I think most of us as teenagers living in 70’s London discovered the North from a football special train. Before that, I had no idea what northern people and their towns were like and Coronation Street painted a grimy image – though I thought Ray Langton was a bit of a lad. As for its history, well, the orders went out from London and the armies marched north, didn’t they?

Travelling north for support of yer football club was not only an adventure in the 70’s, it was bordering on the suicidal. All this serious loathing for the South just went with the buzz though, and you quickly fell into the mindset – the North really hated cockneys, excelled at brick-throwing and had this great community spirit that consisted of ‘our kid’, ‘our Brian’ and all that.

The north v south divide did actually unite even those northern clubs with a fierce rivalry, until City got into a spat with United as to who was ‘proper Manchester’.

This little war also included Midlands clubs, as anything past junction One on the M1 was classed as ‘northern’. Geography wasn’t our strong point, but the same applied to northerners who classed teams such as Brighton, Watford and Luton as ‘cockneys’.

Northern away days to the likes of Carlisle, Burnley and Stoke were adventures, It was the sight of the smog that hit your eyes as you looked out from the train windows – this is what London must have looked like once, and it explained to me why northerners referred to it as ‘going down Smoke’, even though we’d never seen London smog since the 50’s, but with all your mills and factories, you still had towns smothered in smog up north.

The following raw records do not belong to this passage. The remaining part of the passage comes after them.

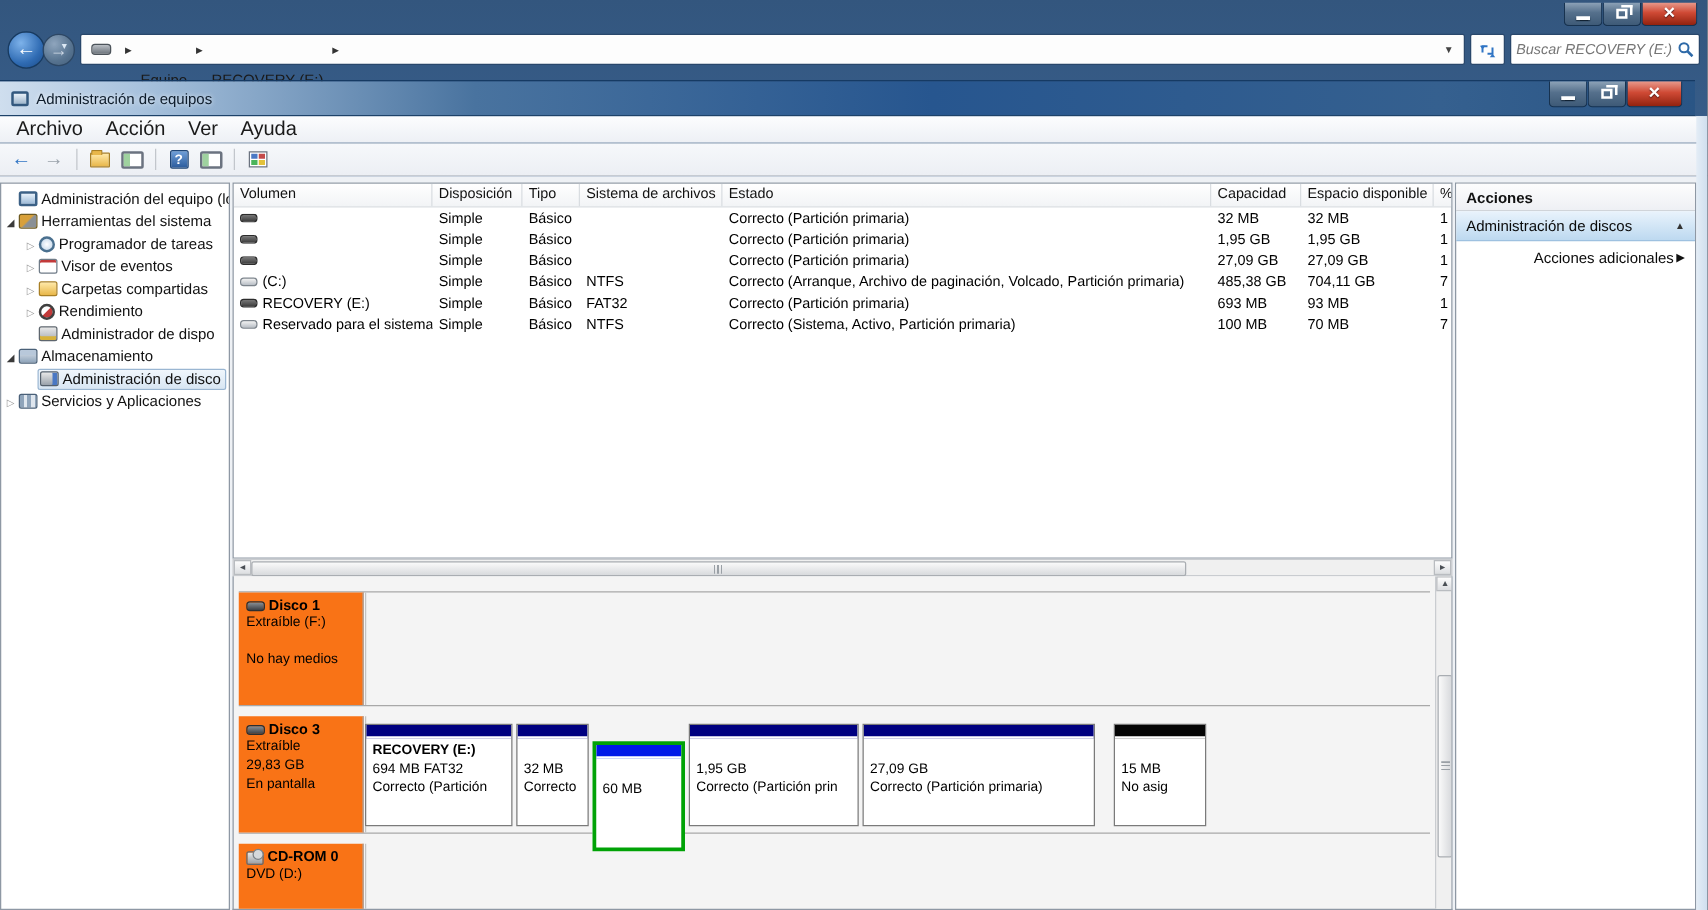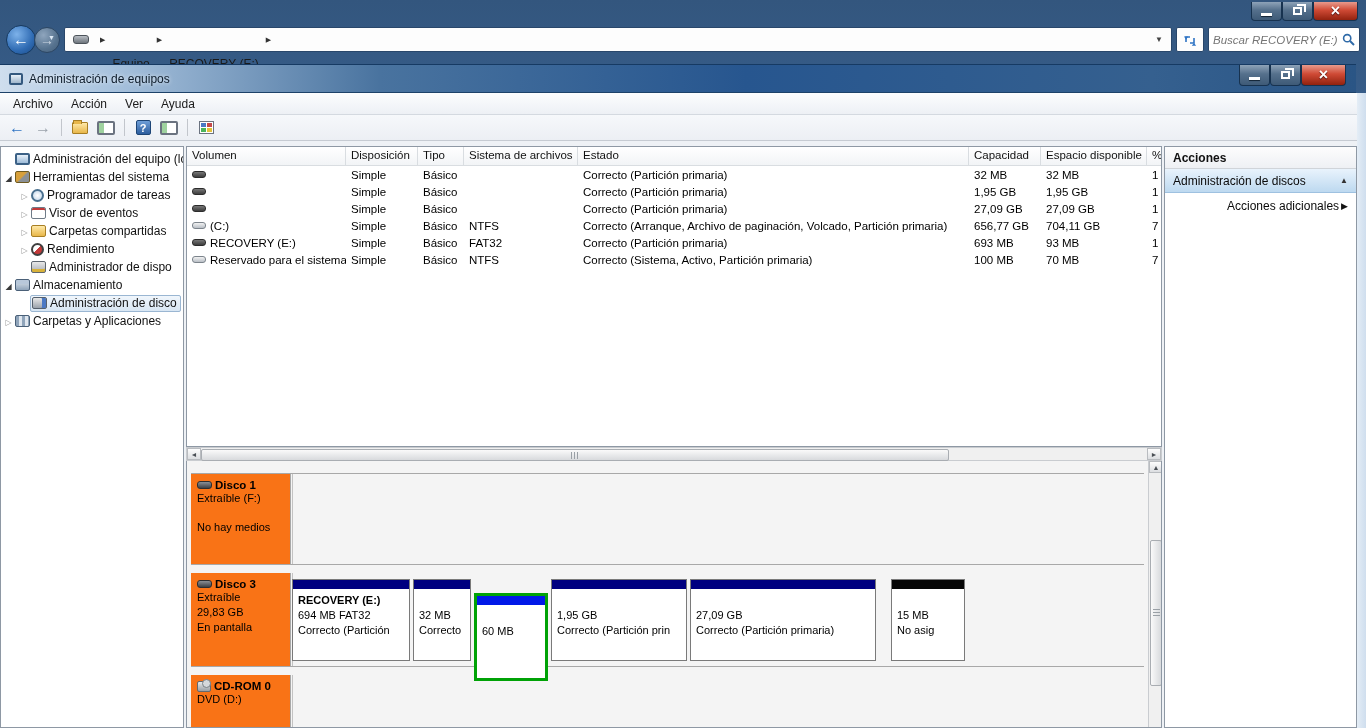--- a/index.html
+++ b/index.html
@@ -45,21 +45,21 @@
   .mmc-title { position:absolute; left:0; top:64px; width:1356px; height:29px;
                background:linear-gradient(90deg,#cfdeee 0%,#a9c3de 8%,#49739f 28%,#27568f 55%,#35608f 85%,#2a5585 100%);
                border-top:1px solid #163a63; border-bottom:1px solid #1d4269; display:flex; align-items:center; }
   .mmc-icon { width:14px; height:12px; margin:0 6px 0 9px; background:linear-gradient(#e8f0f8,#9fb6cc); border:2px solid #33587e; border-radius:2px; }
   .mmc-title-text { font-size:12px; color:#0d1b2a; text-shadow:0 0 4px rgba(255,255,255,.9); }
   .mmc-winbtns { position:absolute; top:0; right:10px; display:flex; height:22px; }
   .mmc-winbtns .winbtn { height:21px; }
 
   .menubar { position:absolute; left:0; top:93px; width:1366px; height:22px;
              background:linear-gradient(#fcfdfe,#edf0f5); border-bottom:1px solid #d4d9e0; display:flex; align-items:center; padding-left:4px; }
-  .menu-item { font-size:12px; color:#1a1a1a; padding:2px 9px; }
+  .menu-item { font-size:16px; color:#1a1a1a; padding:2px 9px; }
 
   .toolbar { position:absolute; left:0; top:115px; width:1366px; height:26px;
              background:linear-gradient(#f6f8fb,#eceff4); border-bottom:1px solid #c6cbd2; display:flex; align-items:center; padding-left:6px; gap:4px; }
   .tb-sep { width:1px; height:17px; background:#c2c6cc; margin:0 3px; }
   .tb-btn { width:22px; height:21px; display:flex; align-items:center; justify-content:center; border-radius:2px; }
   .tb-arrow-back::before { content:"←"; color:#2f74c4; font-size:16px; font-weight:bold; }
   .tb-arrow-fwd::before { content:"→"; color:#9aa2ab; font-size:16px; font-weight:bold; }
   .ic-folder { width:16px; height:12px; background:linear-gradient(#ffe9a8,#e8b74a); border:1px solid #a87f24; border-radius:1px; position:relative; }
   .ic-folder::before { content:""; position:absolute; left:0; top:-3px; width:7px; height:3px; background:#e8b74a; border:1px solid #a87f24; border-bottom:none; border-radius:1px 1px 0 0; }
   .ic-panel { width:18px; height:14px; border:2px solid #6b7380; border-radius:2px; background:#fff; position:relative; }
@@ -321,21 +321,21 @@
       <span class="t-arrow"></span>
       <span class="t-sel selected">
           <span class="t-icon ti-diskmgmt"></span>
           <span>Administración de disco</span>
         </span>
     </div>
     <div class="tree-item lvl1">
       <span class="t-arrow collapsed"></span>
       <span class="t-sel">
           <span class="t-icon ti-services"></span>
-          <span>Carpetas y Aplicaciones</span>
+          <span>Servicios y Aplicaciones</span>
         </span>
     </div>
   </div>
 
   <div class="vol-pane">
     <div class="vol-header">
       <span class="vh w0">Volumen</span>
       <span class="vh w1">Disposición</span>
       <span class="vh w2">Tipo</span>
       <span class="vh w3">Sistema de archivos</span>
@@ -386,21 +386,21 @@
     </div>
     <div class="vol-row">
       <span class="vc w0 vol-name">
           <span class="pill light"></span>
           <span>(C:)</span>
         </span>
       <span class="vc w1">Simple</span>
       <span class="vc w2">Básico</span>
       <span class="vc w3">NTFS</span>
       <span class="vc w4">Correcto (Arranque, Archivo de paginación, Volcado, Partición primaria)</span>
-      <span class="vc w5">656,77 GB</span>
+      <span class="vc w5">485,38 GB</span>
       <span class="vc w6">704,11 GB</span>
       <span class="vc w7">7</span>
     </div>
     <div class="vol-row">
       <span class="vc w0 vol-name">
           <span class="pill dark"></span>
           <span>RECOVERY (E:)</span>
         </span>
       <span class="vc w1">Simple</span>
       <span class="vc w2">Básico</span>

I consulted on the Danny Dyer presented TV series Real Football Factories in 2006; it featured today’s Burnley Suicide Squad. It also showed Burnley today, with the same dust-covered, rundown, shoebox terraced housing on slopping, hilly streets, with corner pubs and flat-capped regulars. Back in the 70’s, so many asked the question on the trip home: “Do people really live in those streets?” They were taking the piss then, but in 2006 it’s just shocking.

If Burnley was somewhere that time forgot, then Anfield was scary in those pre-ICF days.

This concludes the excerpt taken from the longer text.